Costa Rican director (born 1990)

Hernán Jiménez (born 1980) is a Costa Rican film director, screenwriter, actor and stand-up comedian.

==Early life and education==
Jiménez was born in San José, Costa Rica. and left the country when he was 16 to attend Pearson College UWC in British Columbia, Canada. Jiménez earned a BFA in film from San Francisco Art Institute and an MFA in screenwriting and directing at Columbia University. He trained as an actor at the National Theatre School of Canada in Montreal.

==Career==

===Stand-up comedy===
Jiménez started out as a stand-up comedian in Costa Rica. He consistently performs sold-out shows at venues across Costa Rica, and has written and starred in five stand-up comedy television specials since 2012, including, "Se despichó Tere", which shattered attendance records locally and sold over 80,000 tickets. In 2024 he launched his new stand up special "Gato x Liebre", which once again topped attendance records and was later recorded at the iconic Teatro Melico Salazar in San José.

===Filmmaking===
Jiménez's debut feature, A ojos cerrados, premiered in Costa Rica in 2010. The film is about a successful young executive who must choose between honoring her grandmother and an important work project.

With money made from his first film and his stand-up comedy act, Jimenez funded his second feature, El regreso (The Return). Jiménez wrote and directed the film and starred as Antonio, who after a decade living in New York City returns to Costa Rica for a visit and is confronted with his past. It won Best International Feature Film at the 2011 HBO New York International Latino Film Festival, and premiered theatrically in Costa Rica in September 2011.

His follow-up, the romantic comedy Entonces nosotros (About Us), stars Jiménez as Diego, who is trying to salvage his relationship with his longtime girlfriend Sofia (Noelia Castaño). It premiered at IFF Panama in April 2016 and in theaters in Costa Rica in May 2016. It had the second-best opening weekend for a local film in the history of Costa Rican cinema. In October 2016, the film was selected to be the Costa Rican entry for Best Foreign Language Film at the 89th Academy Awards.

In 2017, Jiménez wrote and directed his feature film and English language debut Elsewhere, starring Parker Posey, Aden Young, Ken Jeong, Beau Bridges, Jacki Weaver and Jackie Tohn. The film was shot near Vancouver, British Columbia and premiered on January 24, 2020.

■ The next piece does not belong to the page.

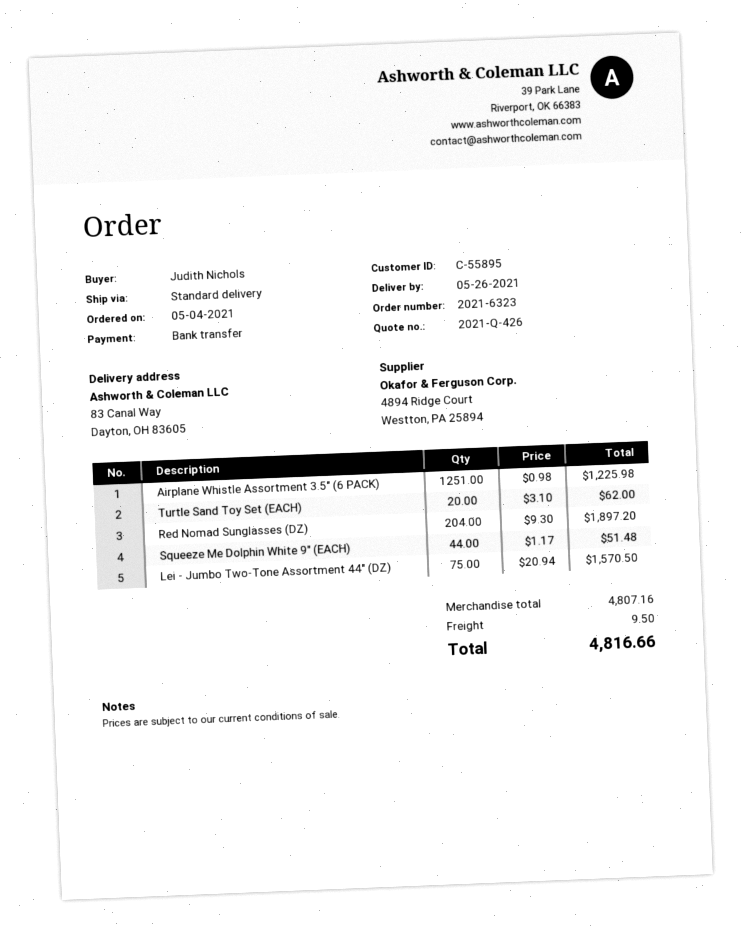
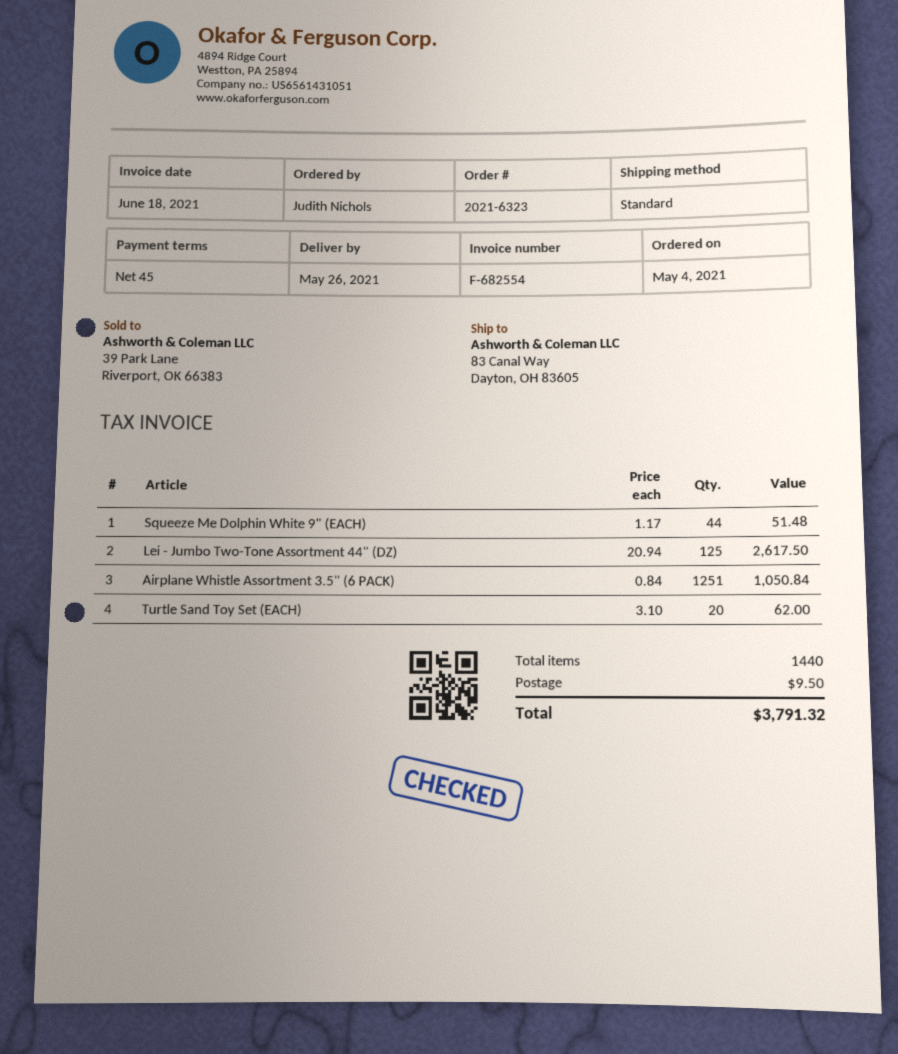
Airplane Whistle Assortment 3.5" (6 PACK): 1251 x 0.98 = 1225.98 -> 1251 x 0.84 = 1050.84
Red Nomad Sunglasses (DZ): 204 x 9.30 = 1897.20 -> none
Lei - Jumbo Two-Tone Assortment 44" (DZ): 75 x 20.94 = 1570.50 -> 125 x 20.94 = 2617.50
total: 4816.66 -> 3791.32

He co-wrote the biopic A Million Miles Away for Amazon Studios, based on the life of NASA astronaut José Hernández, starring Michael Peña. The project was directed by Alejandra Márquez Abella and produced by Mark Ciardi.

Jiménez directed the Netflix romantic comedy Love Hard, starring Nina Dobrev, Jimmy O. Yang and Darren Barnett. The film premiered on November 5, 2021, and became the # 1 movie on Netflix worldwide. The film was produced by Mary Viola and McG under their banner Wonderland Sound and Vision.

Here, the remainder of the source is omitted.